The study investigated the effects of replacing river sand with slag sand on the hardening time, workability, and hardened properties of PQGC. The outcome of the present study is given as follows:

  • Physical properties such as specific gravity and particle size distribution of river sand and slag sand were found to be similar which suggests that slag sand can be used for pavement grade concrete. Also no effect on setting character and workability is found.

  • Strength gain is faster as the designated strengths were achieved in 14 days for PQGC as against 28 days for PQC. Strength gain after 28 days was minimal.

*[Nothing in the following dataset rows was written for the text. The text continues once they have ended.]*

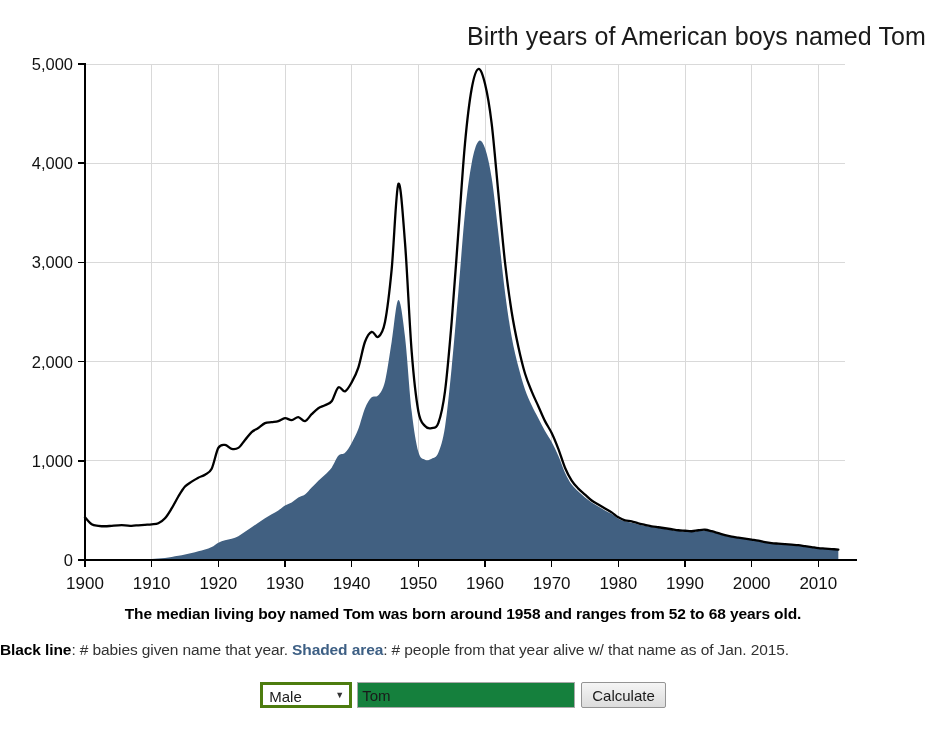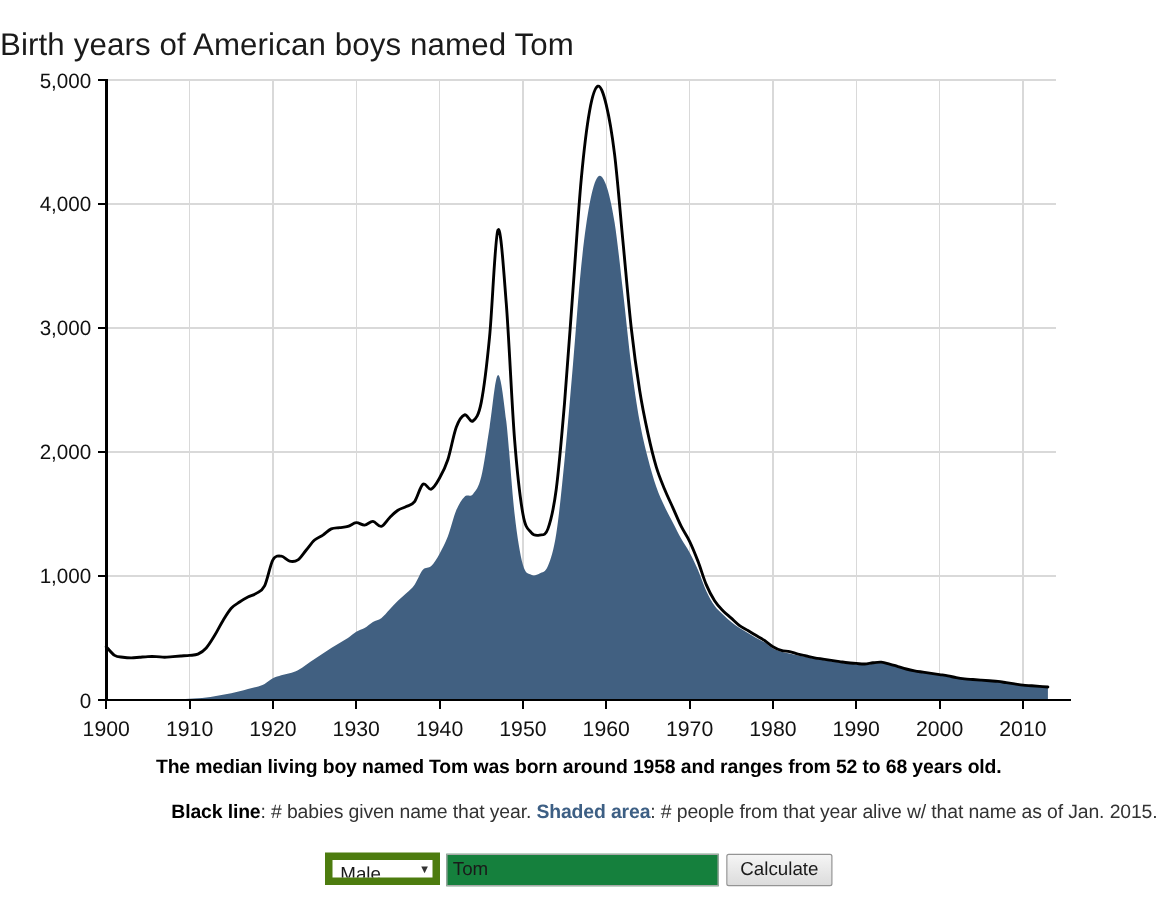--- a/index.html
+++ b/index.html
@@ -22,7 +22,7 @@
 
   
   .chart-title {
-    text-align: left;
+    text-align: right;
     font-size: 25px;
     font-weight: 400;
     color: #1a1a1a;

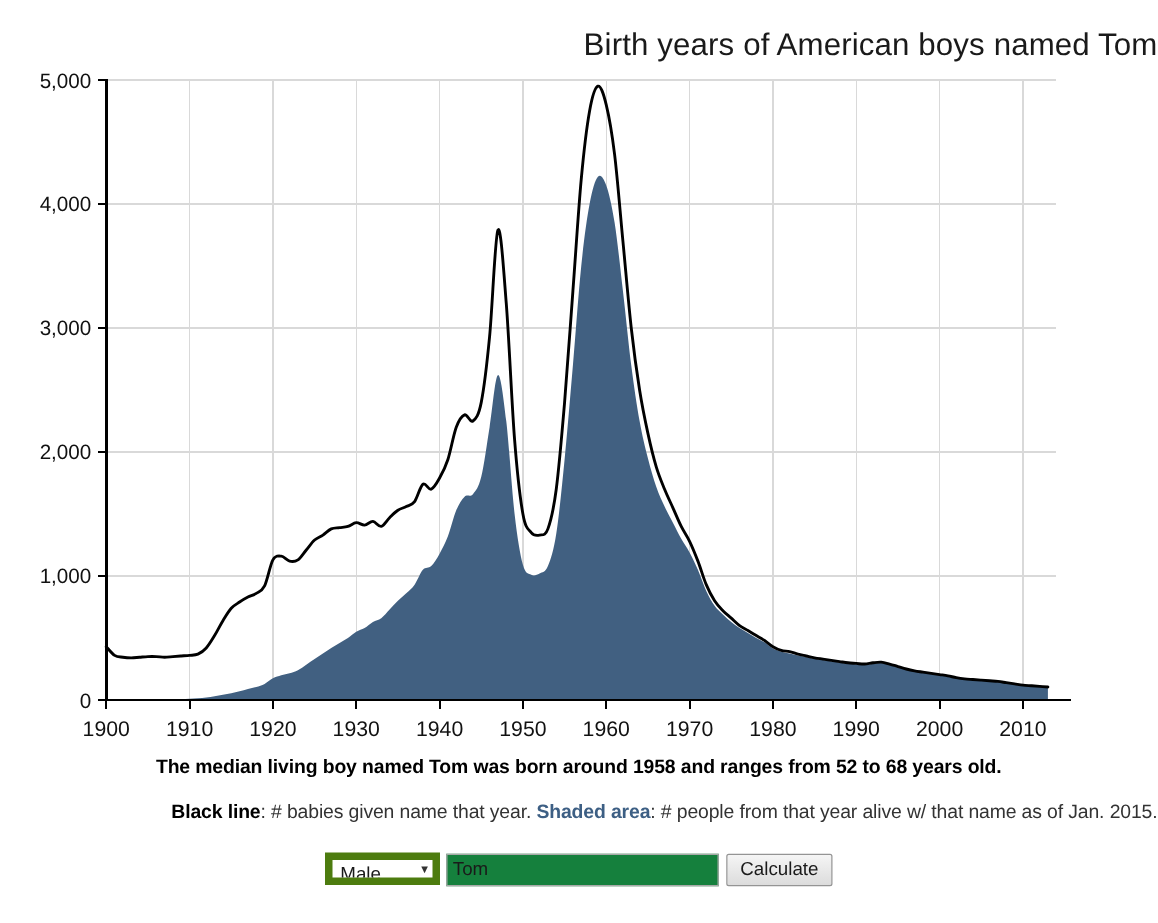--- a/index.html
+++ b/index.html
@@ -89,7 +89,7 @@
     letter-spacing: -0.1px;
   }
   .caption-legend {
-    text-align: right;
+    text-align: left;
     font-size: 15.5px;
     font-weight: 400;
     color: #333333;

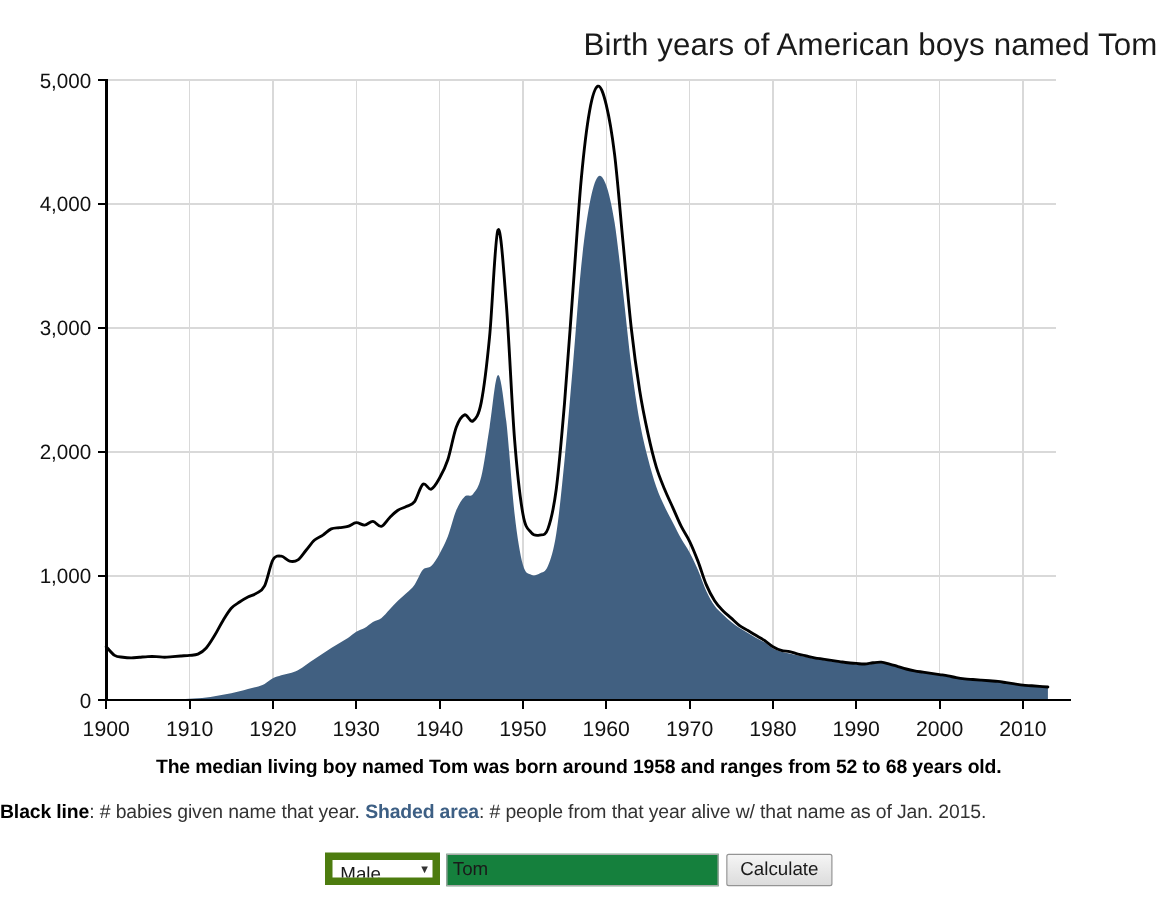--- a/index.html
+++ b/index.html
@@ -120,7 +120,7 @@
     width: 92px;
     height: 26px;
     box-sizing: border-box;
-    border: 6px solid #4d7c0f;
+    border: 3px solid #4d7c0f;
     background: #ffffff;
     font-family: "Liberation Sans", sans-serif;
     font-size: 15px;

  • Flexural and split tensile performance were similar for all PQGC mixes irrespective of replacement levels of steel slag. 28 day cured PQGC mix with 100% slag sand performed best among the samples tested.

  • Comparative analysis of fatigue lives of PQC, GRS and GS4 indicate that the slag sand improved the fatigue endurance of PQGC. The fatigue endurance were of the order GS4 > GRS > PQC. The improved bond between the binder and slag sand, maximum synthesis of fly ash and GGBS particles aggregate, refined microstructure all enhanced the fatigue durability of PQGC having 100% slag sand.

  • Incorporation of slag sand partially or fully in PQGC reduces dependency on river sand and makes road construction economical particularly in the region located near to slag sand production.

  • Overall, slag sand in PQGC makes it even more environment friendly, promotes utilisation of industrial waste, reduces river sand demand and has major impact on overall economy.